Es una serpiente de muchas cabezas con la que el hombre de hoy tiene que enfrentarse. El cristiano no escapa a esas batallas, máxime cuando también participa en el regocijo de las cuotas de placer que le otorgan los centros de entretenimiento más comunes de los ciudadanos: la televisión y el internet. Imposibilitado de aislarse del mundo vive atado a una serie de valores que están en pugna con la ética bíblica. El Dios a quien dice servir se ve muy rígido con su propia ética y la cámara secreta parece un lavatorio de culpas. Es en esta coyuntura que vive su peor momento frente a la impaciencia por las oraciones que no son respondidas. Sin embargo, logra ver que aquellos que controlan la administración del mundo prosperan en casi todos sus caminos.
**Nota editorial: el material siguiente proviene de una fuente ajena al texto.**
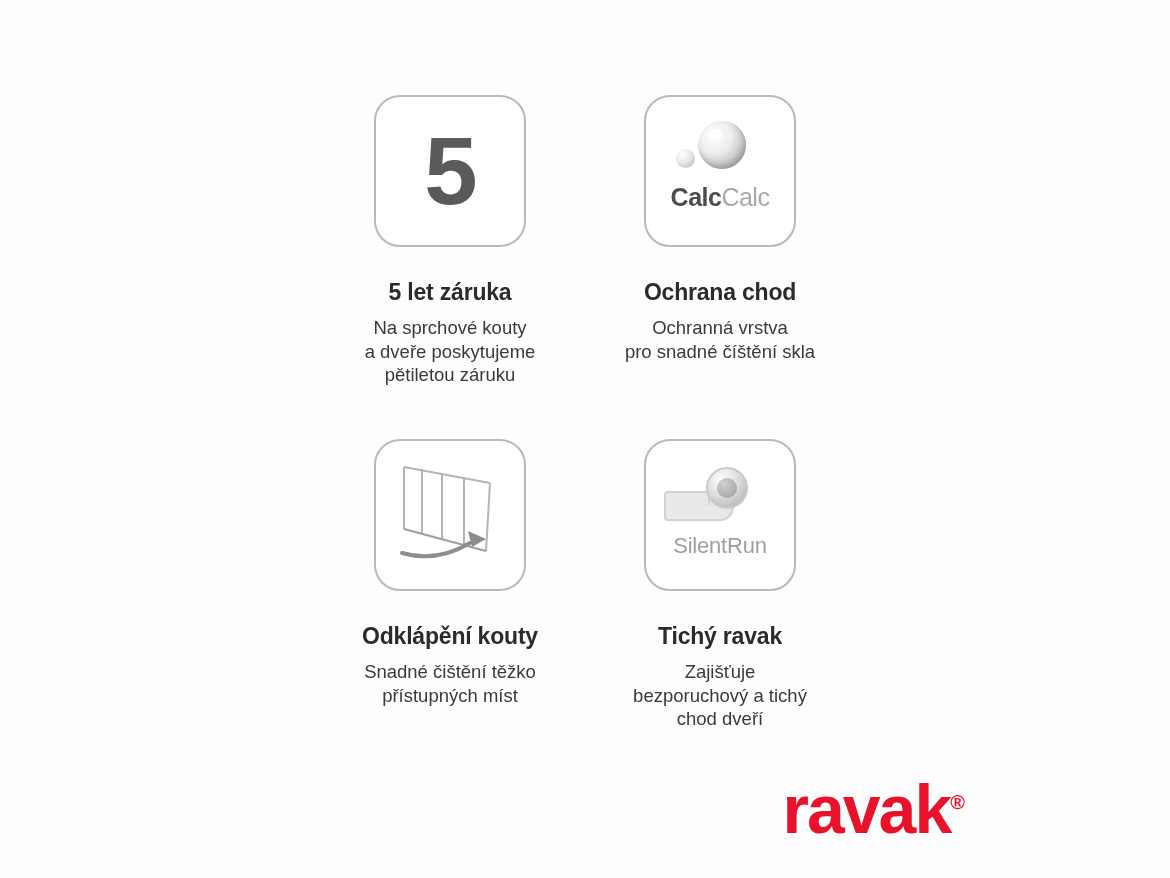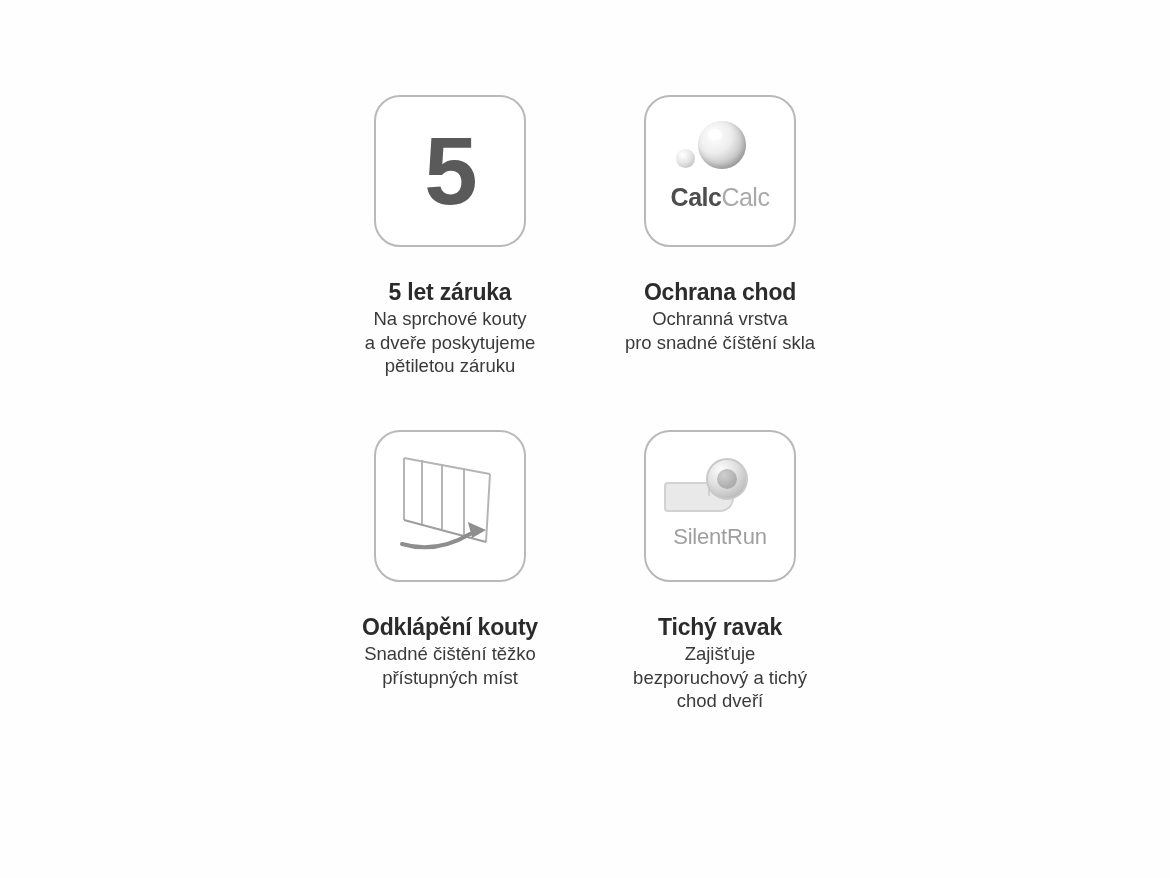--- a/index.html
+++ b/index.html
@@ -66,7 +66,7 @@
   }
 
   .feature-desc {
-    margin-top: 1px;
+    margin-top: 10px;
     font-size: 18.5px;
     line-height: 1.28;
     color: #3a3a3a;

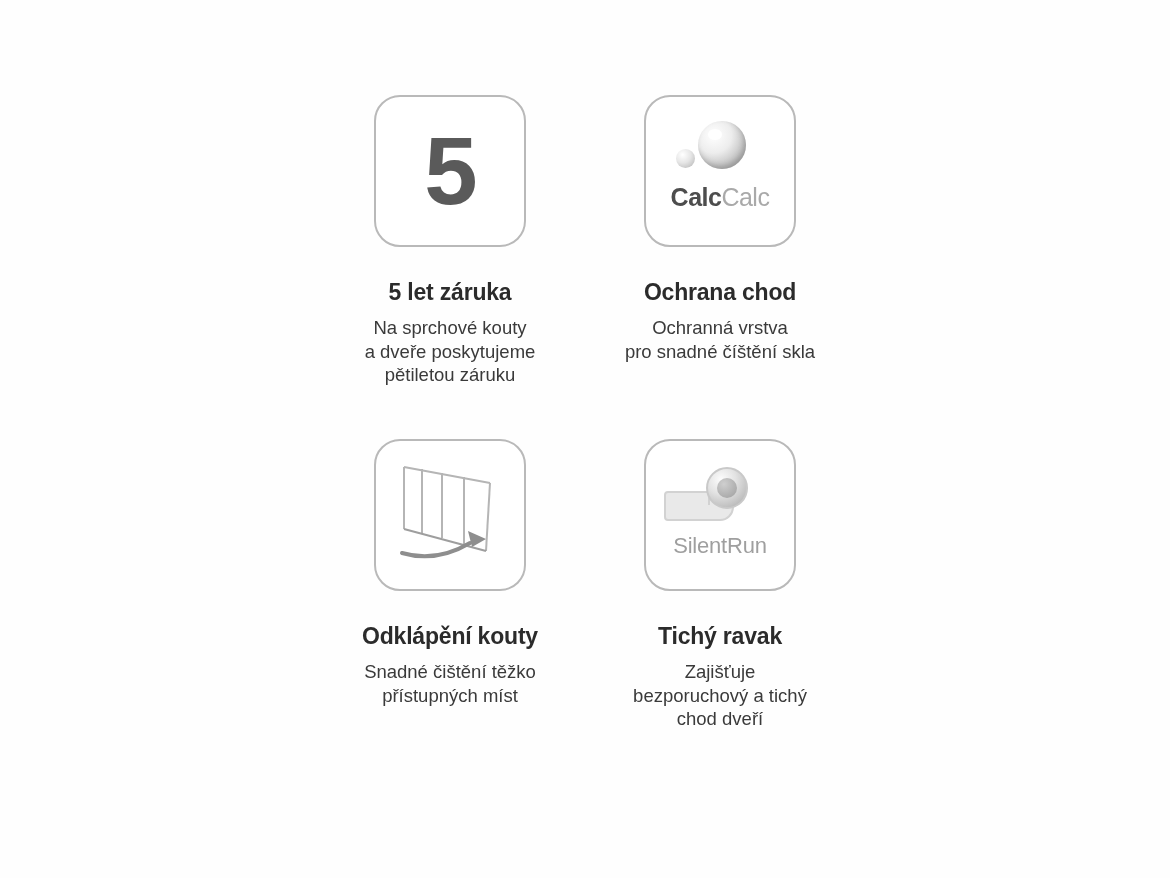--- a/index.html
+++ b/index.html
@@ -281,6 +281,9 @@
 
   </div>
 
+  <div class="logo">
+    <span>ravak</span><span class="reg">®</span>
+  </div>
 
 </div>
Los íconos de la televisión son hermosos, llenos de dinero, con preocupaciones muy distintas a las suyas. Ellos se inquietan por cómo demostrar de una manera más impactante quién será su próxima pareja, cuál será el nombre de su próximo hijo. Aún la muerte de alguno de ellos es noticia celebrada con dolor por la pérdida que supone la desaparición física de un semi-héroe. Los personajes de la Biblia corresponden a épocas muy distantes y conforman el entorno de una nación que no tiene mucho que ver con las nuestras.

Cuán pesado se le hace al cristiano seguir adelante con su fe, confiando en que lo que se narra en el gran libro que conoce tiene la importancia necesaria para ser tomado en cuenta. ¿Le responderá Dios con tan poca fe mostrada? ¿La respuesta obtenida ayudará a cambiar la realidad del mundo? Es común ante estos dilemas que se aflojen las ganas de conversar con Dios. Por eso hemos dicho que la impaciencia parece gobernar la vida del creyente.

Más allá de los análisis que podamos realizar al respecto, de sus causas y consecuencias, echemos un vistazo acerca de lo que la Biblia nos recomienda. En primer lugar debemos entender que las Escrituras no son un tratado de ética o moral para saber comportarnos en el mundo. Mucho menos constituyen un manual de buenas costumbres para relacionarnos con Dios. Lo que sí es cierto de la Biblia, aparte de los múltiples temas de los que trata, es que nos da unos consejos divinos que por su naturaleza son verdaderos. La Biblia se anticipa a nuestra inquietud y tiene la respuesta que esperábamos oír de los labios de Dios. Ella nos recomienda la paciencia, por lo tanto nuestra conducta impasible es un contrasentido ético frente a la palabra de Dios. Estad quietos, y conoced que yo soy Dios, dice en uno de sus textos. En quietud y reposo seréis salvos, leemos en otro de sus versos.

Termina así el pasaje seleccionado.